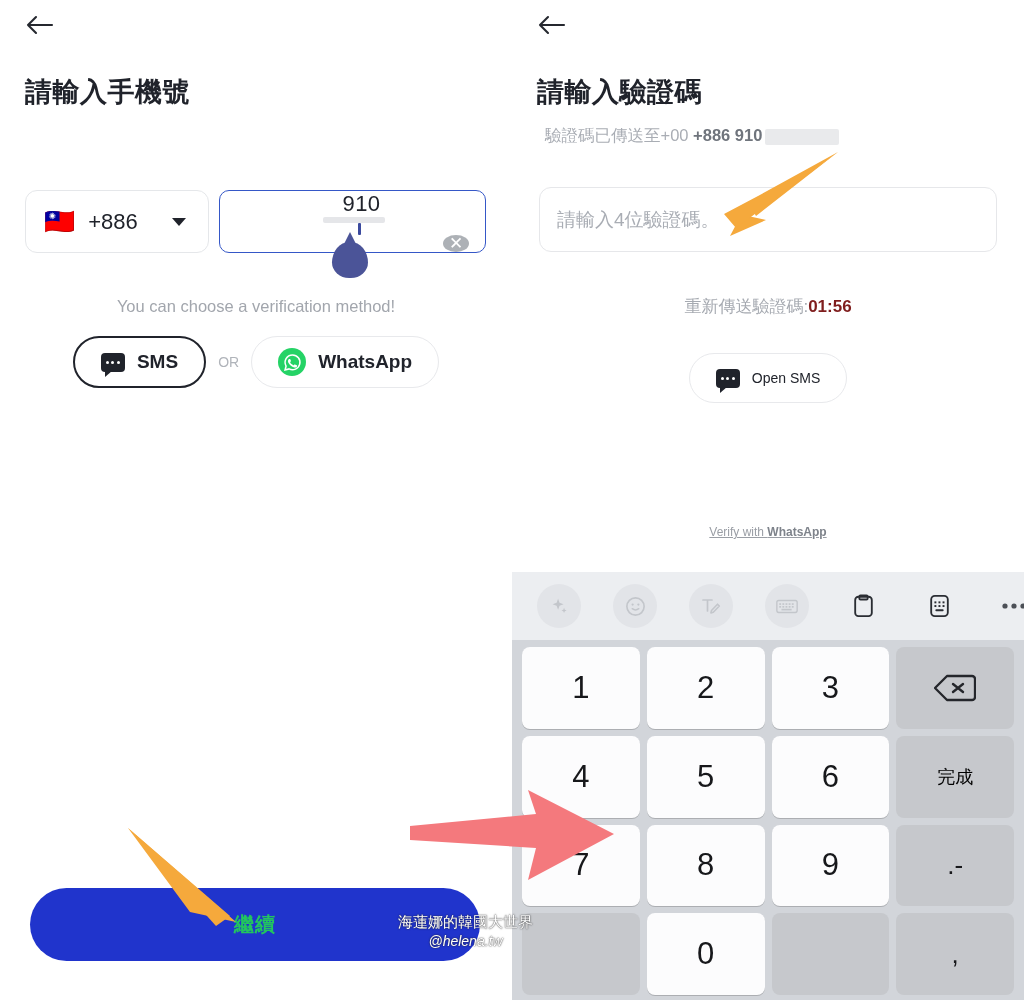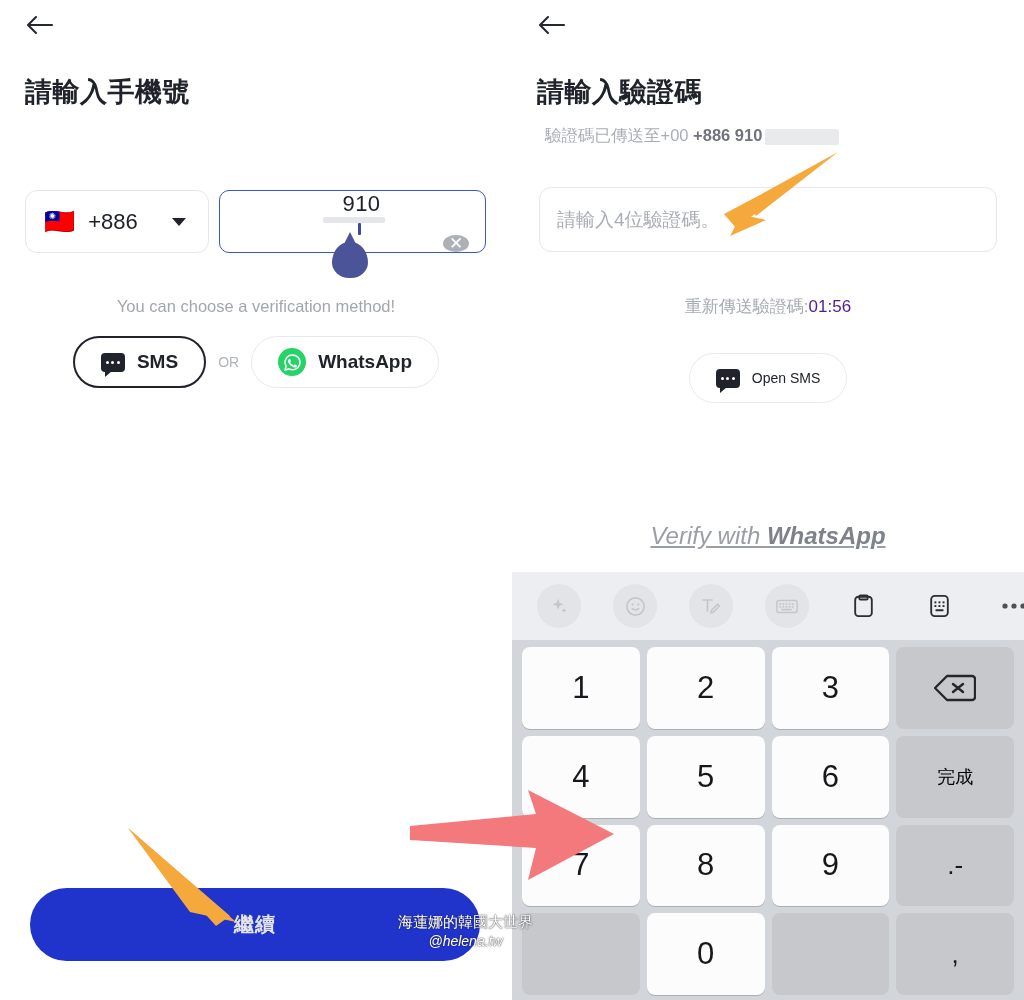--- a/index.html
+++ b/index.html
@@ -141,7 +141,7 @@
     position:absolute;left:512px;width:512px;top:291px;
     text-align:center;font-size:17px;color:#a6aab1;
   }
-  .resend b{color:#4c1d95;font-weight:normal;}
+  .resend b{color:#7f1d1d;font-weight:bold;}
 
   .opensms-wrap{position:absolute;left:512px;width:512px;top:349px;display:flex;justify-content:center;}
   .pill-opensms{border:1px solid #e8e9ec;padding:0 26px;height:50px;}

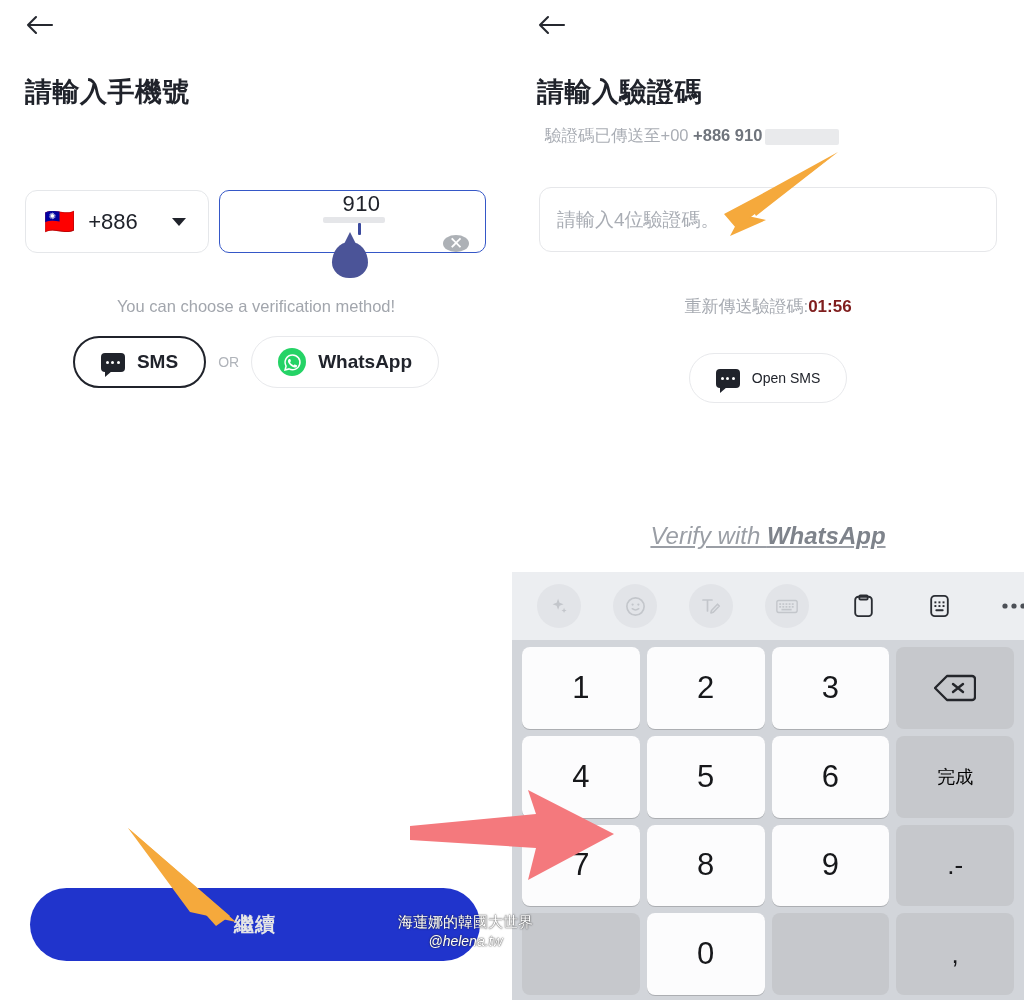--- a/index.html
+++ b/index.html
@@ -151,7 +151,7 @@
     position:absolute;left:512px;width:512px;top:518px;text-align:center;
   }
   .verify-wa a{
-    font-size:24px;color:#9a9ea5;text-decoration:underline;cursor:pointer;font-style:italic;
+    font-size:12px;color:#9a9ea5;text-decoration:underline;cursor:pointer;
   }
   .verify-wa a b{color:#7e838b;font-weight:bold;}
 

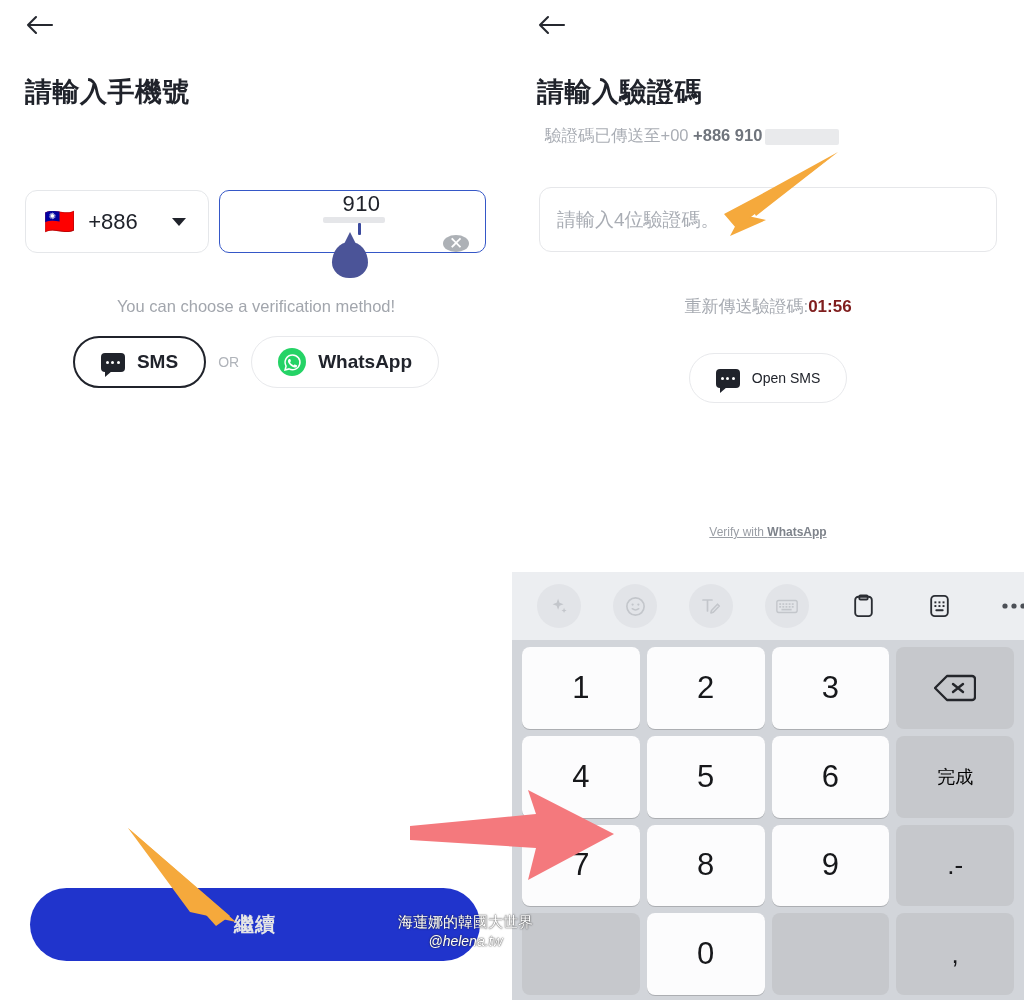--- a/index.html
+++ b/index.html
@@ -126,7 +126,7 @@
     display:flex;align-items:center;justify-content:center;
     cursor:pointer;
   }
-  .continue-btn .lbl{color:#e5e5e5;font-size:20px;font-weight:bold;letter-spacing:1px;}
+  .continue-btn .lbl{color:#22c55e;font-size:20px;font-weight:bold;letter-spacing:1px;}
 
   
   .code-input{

TASK PROMPT ::
The answer must be the full listing, word for word, with no images in it.

ANSWER TO THIS EXERCISE ::
--- a/index.html
+++ b/index.html
@@ -141,7 +141,7 @@
     position:absolute;left:512px;width:512px;top:291px;
     text-align:center;font-size:17px;color:#a6aab1;
   }
-  .resend b{color:#4c1d95;font-weight:normal;}
+  .resend b{color:#7f1d1d;font-weight:bold;}
 
   .opensms-wrap{position:absolute;left:512px;width:512px;top:349px;display:flex;justify-content:center;}
   .pill-opensms{border:1px solid #e8e9ec;padding:0 26px;height:50px;}

--- a/index.html
+++ b/index.html
@@ -151,7 +151,7 @@
     position:absolute;left:512px;width:512px;top:518px;text-align:center;
   }
   .verify-wa a{
-    font-size:24px;color:#9a9ea5;text-decoration:underline;cursor:pointer;font-style:italic;
+    font-size:12px;color:#9a9ea5;text-decoration:underline;cursor:pointer;
   }
   .verify-wa a b{color:#7e838b;font-weight:bold;}
 

--- a/index.html
+++ b/index.html
@@ -126,7 +126,7 @@
     display:flex;align-items:center;justify-content:center;
     cursor:pointer;
   }
-  .continue-btn .lbl{color:#e5e5e5;font-size:20px;font-weight:bold;letter-spacing:1px;}
+  .continue-btn .lbl{color:#22c55e;font-size:20px;font-weight:bold;letter-spacing:1px;}
 
   
   .code-input{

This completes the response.